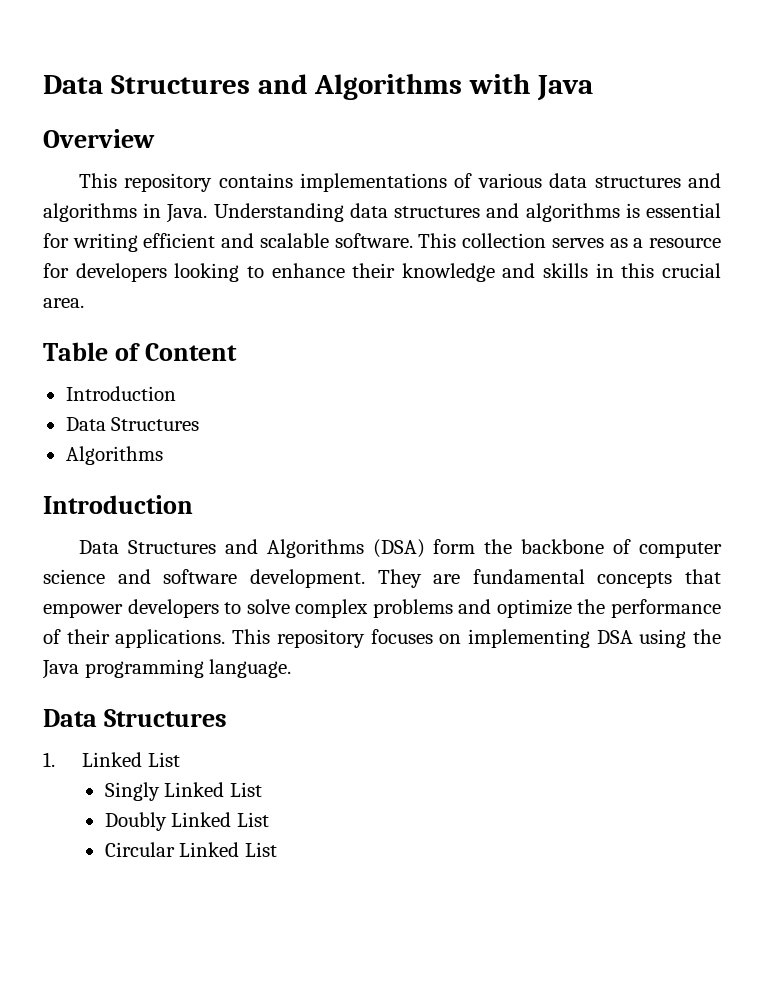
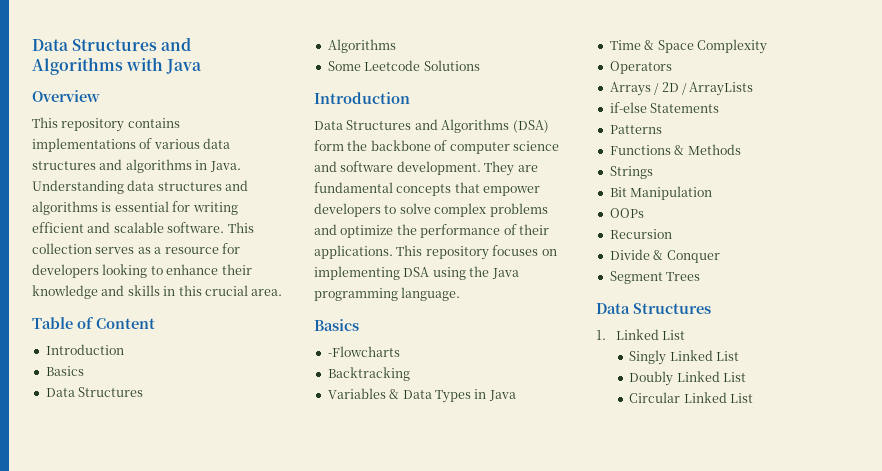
  Table of Content
  Introduction
+ Basics
+ Some Leetcode Solutions
  This repository focuses on implementing DSA using the Java programming language.
+ Basics
+ -Flowcharts
+ Backtracking
+ Variables & Data Types in Java
+ Time & Space Complexity
+ Operators
+ Arrays / 2D / ArrayLists
+ if-else Statements
+ Patterns
+ Functions & Methods
+ Strings
+ Bit Manipulation
+ OOPs
+ Recursion
+ Divide & Conquer
+ Segment Trees

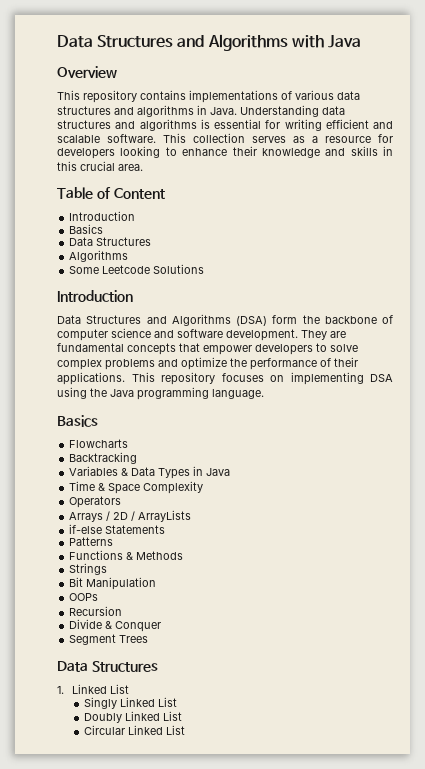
- -Flowcharts
+ Flowcharts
◇ ◇ ◇
* WHAT TO DO
Copy out, from the listing above, every line that contains the string "Java".

* RESULT OF THIS EXERCISE
  This repository focuses on implementing DSA using the Java programming language.
+ Variables & Data Types in Java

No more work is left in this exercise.